Carenza di medici, Franco Locatelli a “L’Eco”: «Questa professione va resa più attrattiva»

L’INTERVISTA. Il presidente del Consiglio superiore di sanità: «Incentivi per alcune specialità».

Il presente della sanità, il futuro dei medici. E dunque dei cittadini, perché la salute è un mosaico fatto di tanti tasselli, con la persona al centro. Nel grande dibattito sulla medicina, però, il convitato di pietra è sempre lo stesso: le risorse economiche. «È fondamentale investire di più, portando almeno, e sottolineo almeno, al 7% la spesa sanitaria rispetto al Pil».

Franco Locatelli, presidente del Consiglio superiore di sanità, lo ribadisce osservando con sguardo pieno alla situazione del sistema sanitario nazionale. Che affronta continue sfide, come quella delle «crisi di vocazioni» per i pronto soccorso o per la medicina generale, con ripercussioni concrete. Sullo sfondo s’intrecciano i tanti temi d’attualità, come l’inverno alle porte, con i virus respiratori e le vaccinazioni «di stagione».
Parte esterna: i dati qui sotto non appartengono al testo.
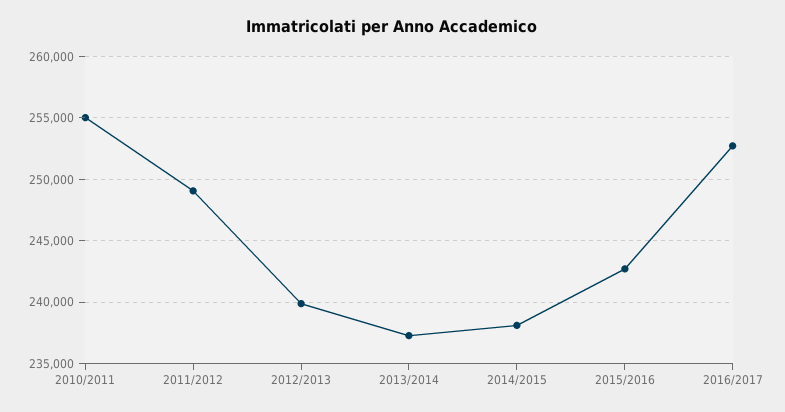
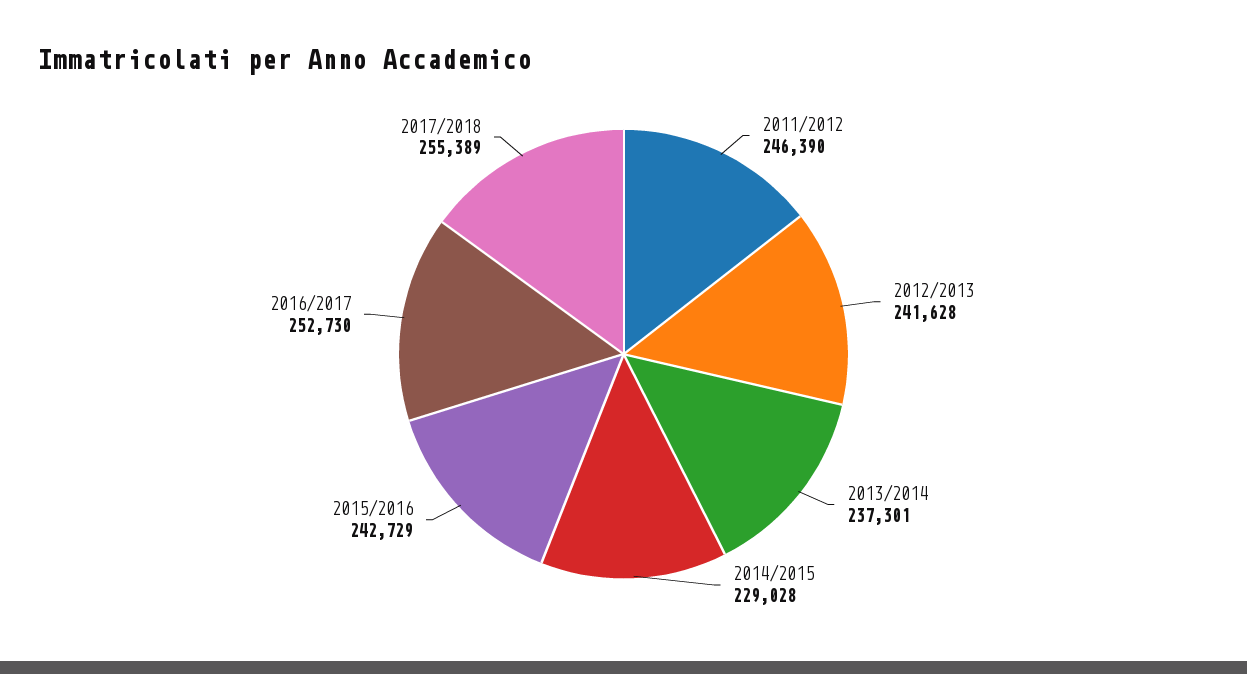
2010/2011: 255000 -> none
2011/2012: 249000 -> 246390
2012/2013: 240000 -> 241628
2014/2015: 238000 -> 229028
2017/2018: none -> 255389

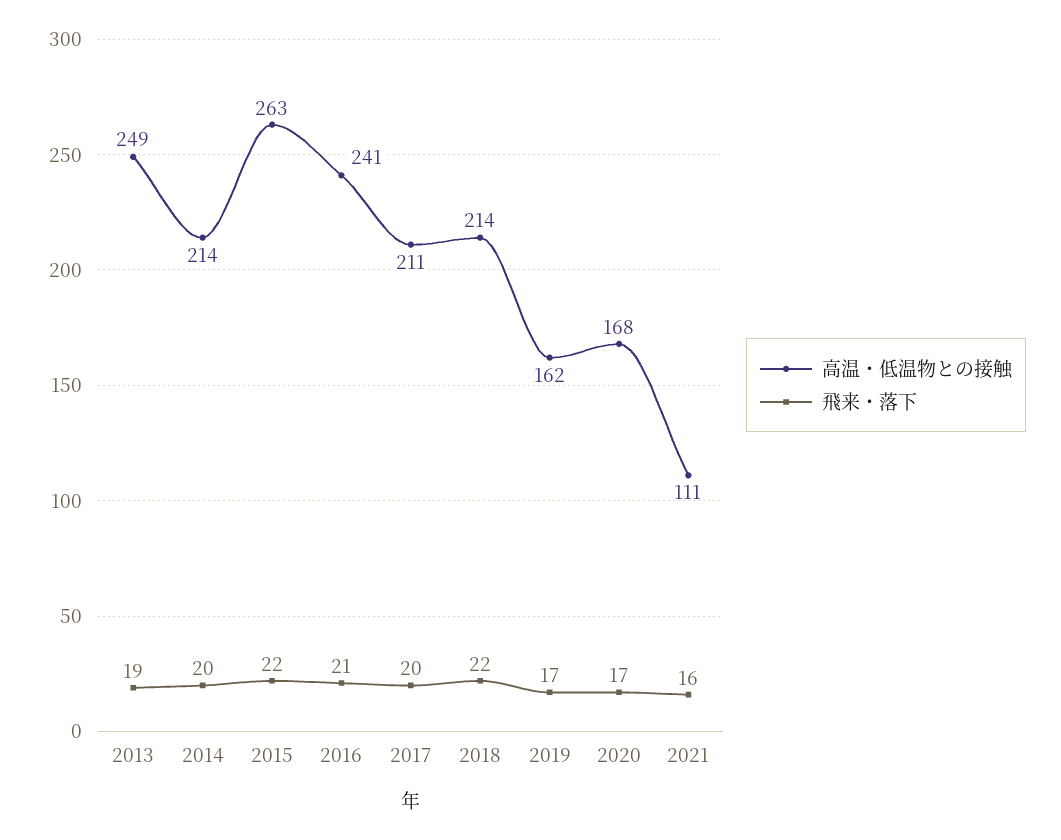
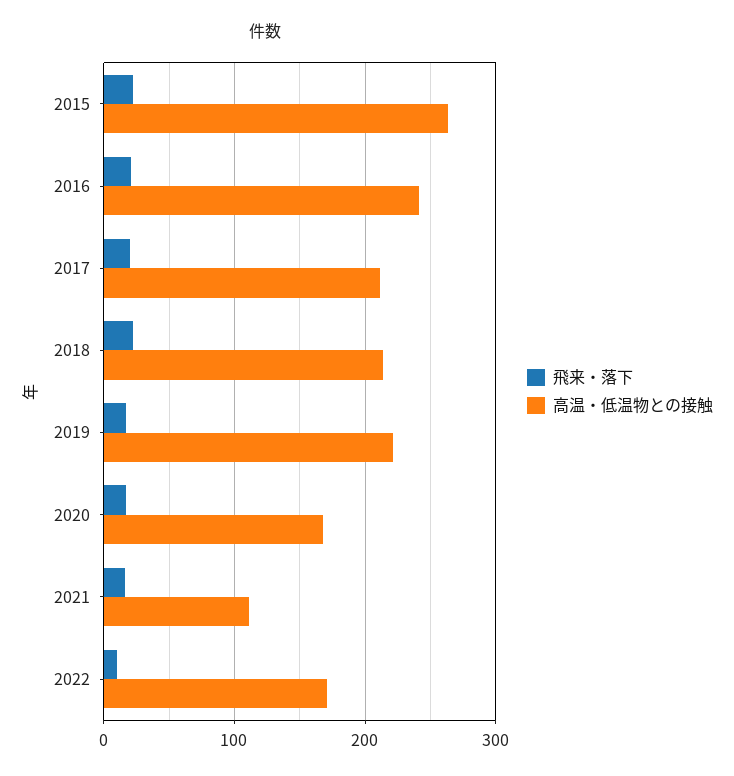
高温・低温物との接触, 2013: 249 -> none
飛来・落下, 2013: 19 -> none
高温・低温物との接触, 2014: 214 -> none
飛来・落下, 2014: 20 -> none
高温・低温物との接触, 2019: 162 -> 220
飛来・落下, 2022: none -> 10
高温・低温物との接触, 2022: none -> 170

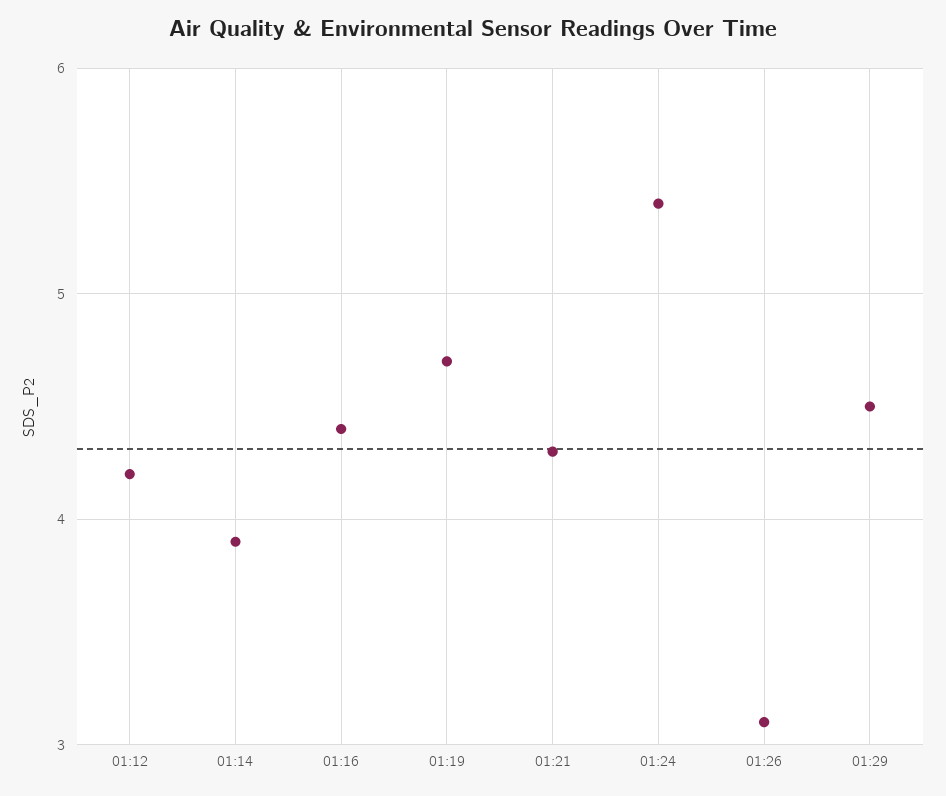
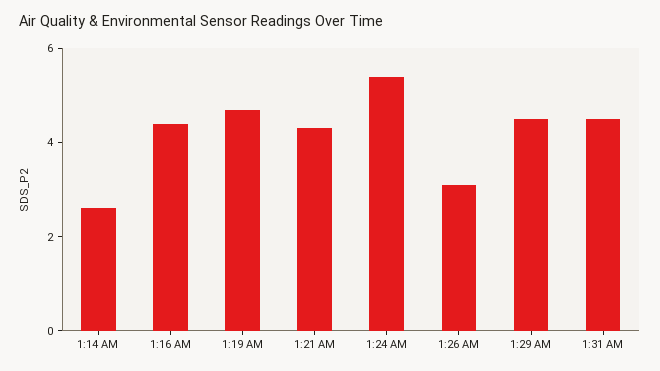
01:12: 4.2 -> none
01:14: 3.9 -> 2.5
1:31 AM: none -> 4.5

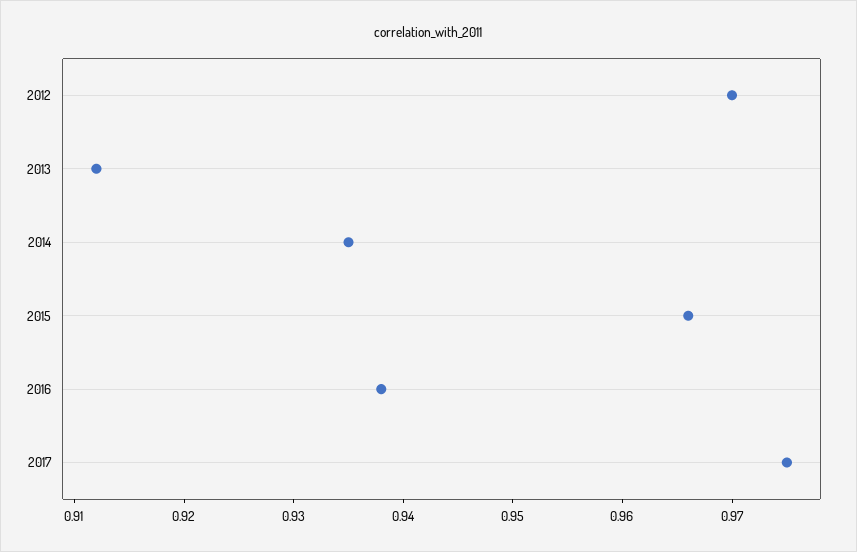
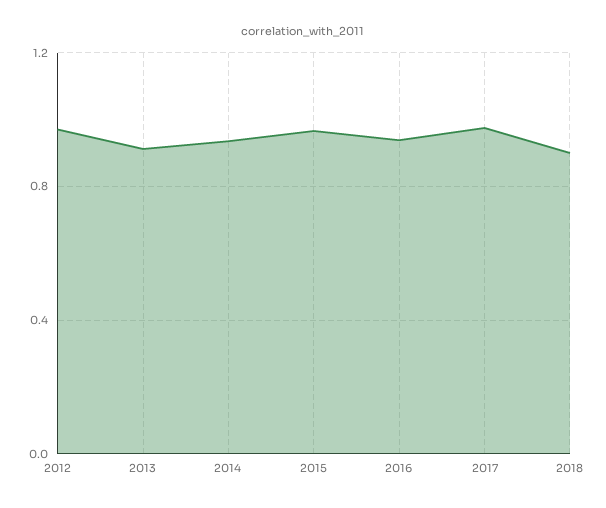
2018: none -> 0.9

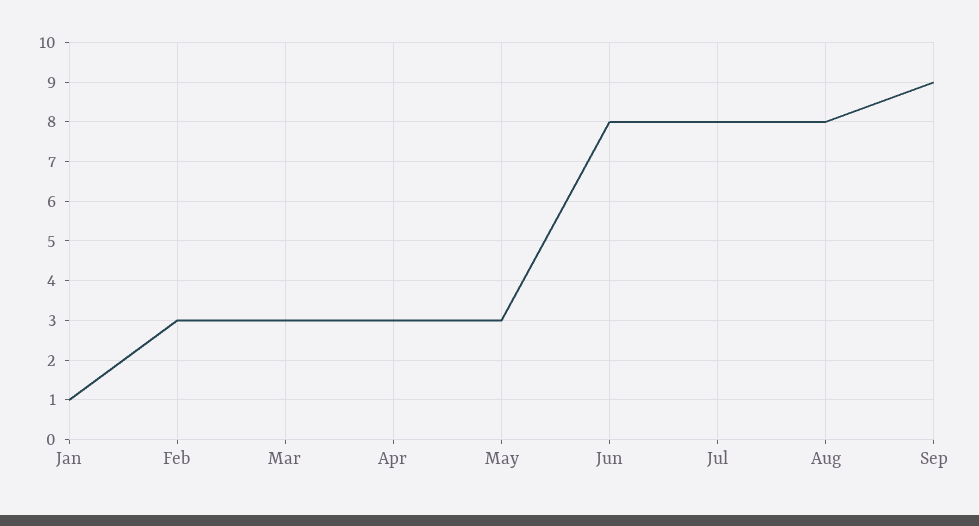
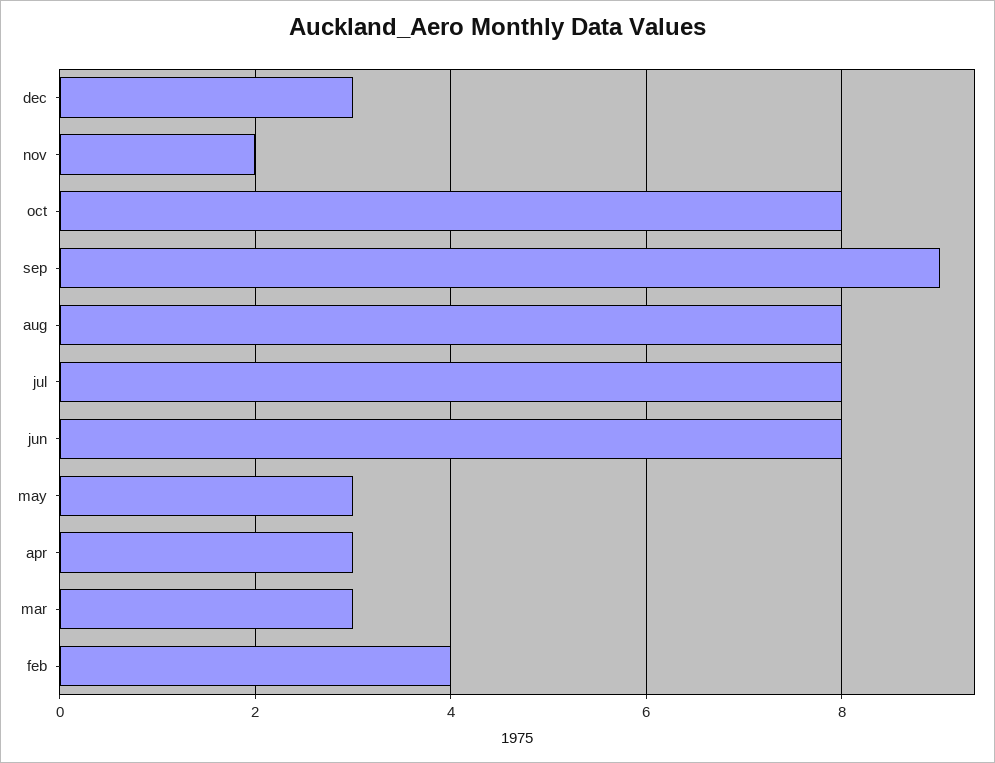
Jan: 1 -> none
Feb: 3 -> 4
dec: none -> 3
nov: none -> 2
oct: none -> 8

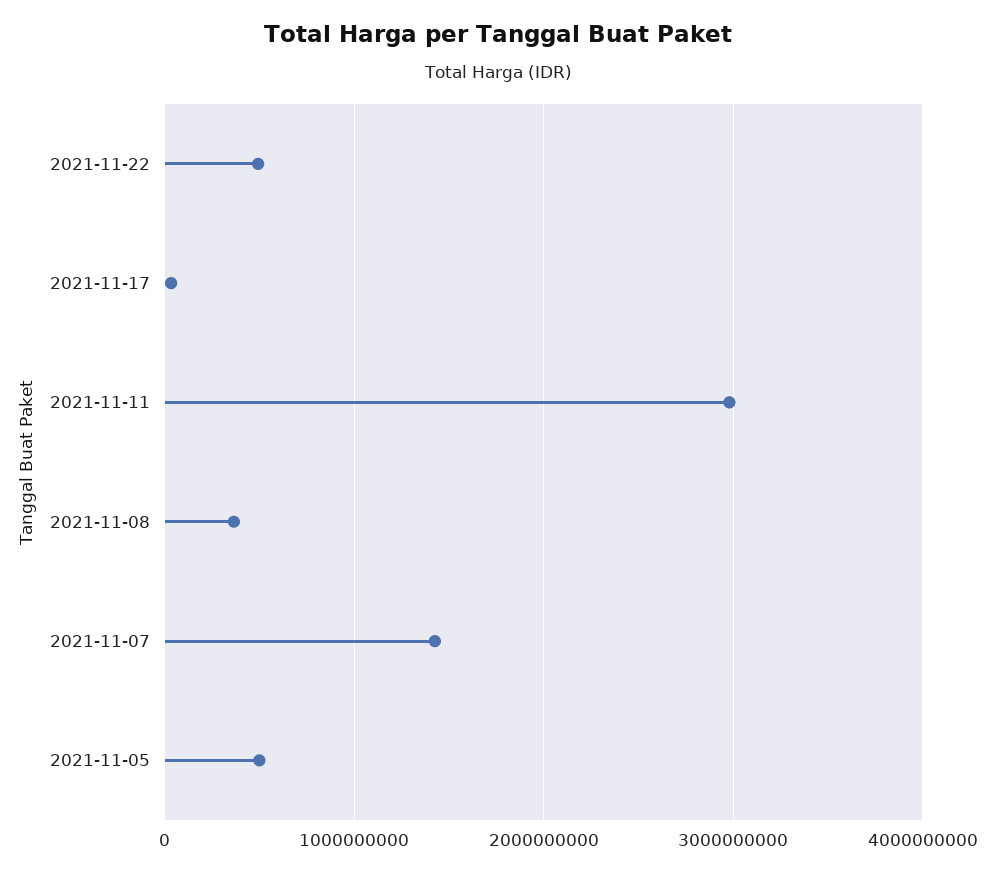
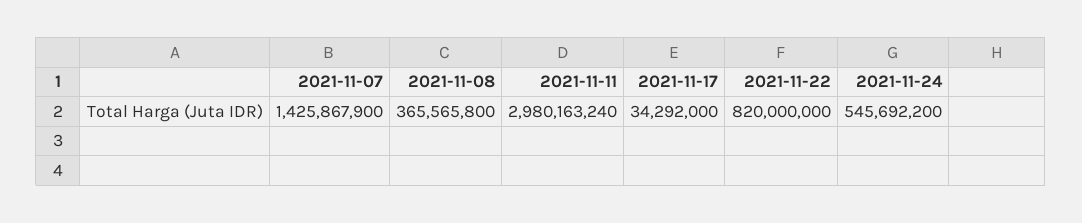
2021-11-22: 500000000 -> 820000000
2021-11-05: 500000000 -> none
2021-11-24: none -> 545692200

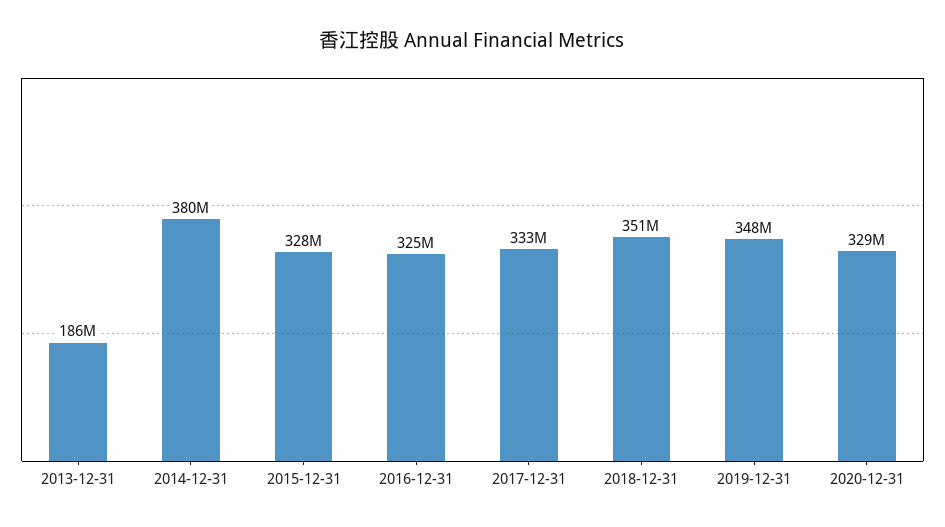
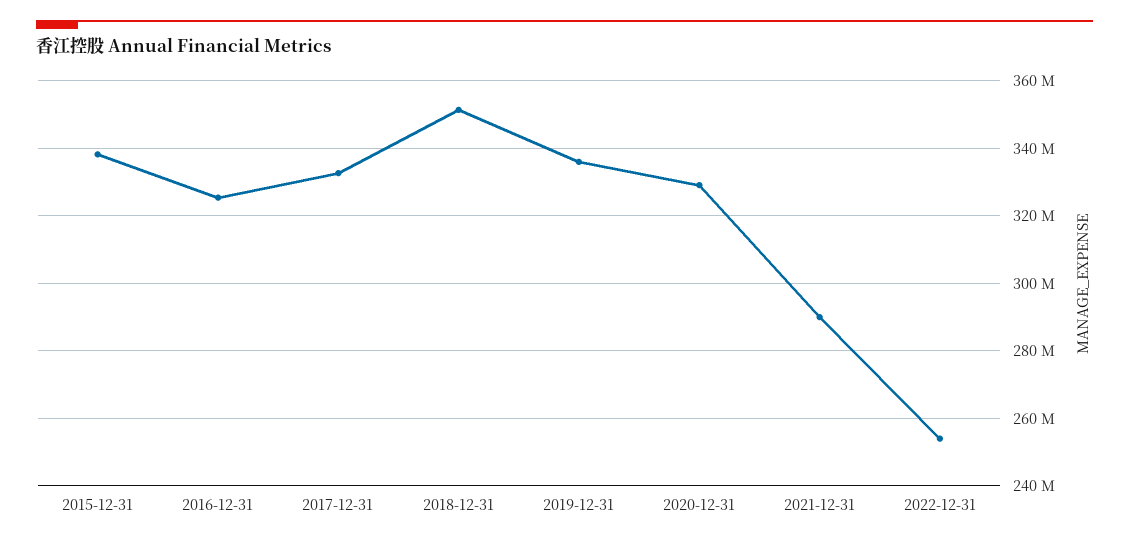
2013-12-31: 186000000 -> none
2014-12-31: 380000000 -> none
2015-12-31: 328000000 -> 338000000
2019-12-31: 348000000 -> 336000000
2021-12-31: none -> 290000000
2022-12-31: none -> 254000000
«È fondamentale investire di più, portando almeno, e sottolineo almeno, al 7% la spesa sanitaria rispetto al Pil»

Oggi in alcune discipline mancano i medici. Allo stesso tempo, nelle scuole di specialità restano vuoti molti posti proprio in quei corsi dove c’è più bisogno di formare nuovi medici. Siamo di fronte a un corto circuito?

«Oggettivamente, e lo dico come uomo di sanità pubblica, i numeri sono preoccupanti. Per alcune specialità abbiamo il 100% di assegnazioni, come per Chirurgia plastica, Dermatologia, Cardiologia, Oftalmologia, Pediatria. Per altre, invece, il dato inquieta: per Medicina di emergenza-urgenza siamo solo al 30%, per Anatomia patologica al 47%. Tutto ciò non può lasciare indifferenti, anche guardando a quelle che saranno le ricadute future. Più che un problema di carenza di medici, c’è una non omogenea distribuzione. Quelle specialità che consentono maggiori sbocchi di attività libero-professionale e ritorni più remunerativi sono ipergettonate, altre sono chiaramente penalizzate».

Che fare?

«A titolo personale, credo debba essere aperta una riflessione su come incentivare le iscrizioni a queste specialità, pensando eventualmente anche a compensi diversificati. Pagare di più gli specializzandi, e magari incentivare il salario mensile una volta poi formati ed entrati nel Servizio sanitario nazionale, credo sia un meccanismo da tenere in considerazione. Così come è ovvio, per chi lavora nel settore dell’emergenza-urgenza, che occorre anche riuscire a garantire maggior sicurezza rispetto alle aggressioni».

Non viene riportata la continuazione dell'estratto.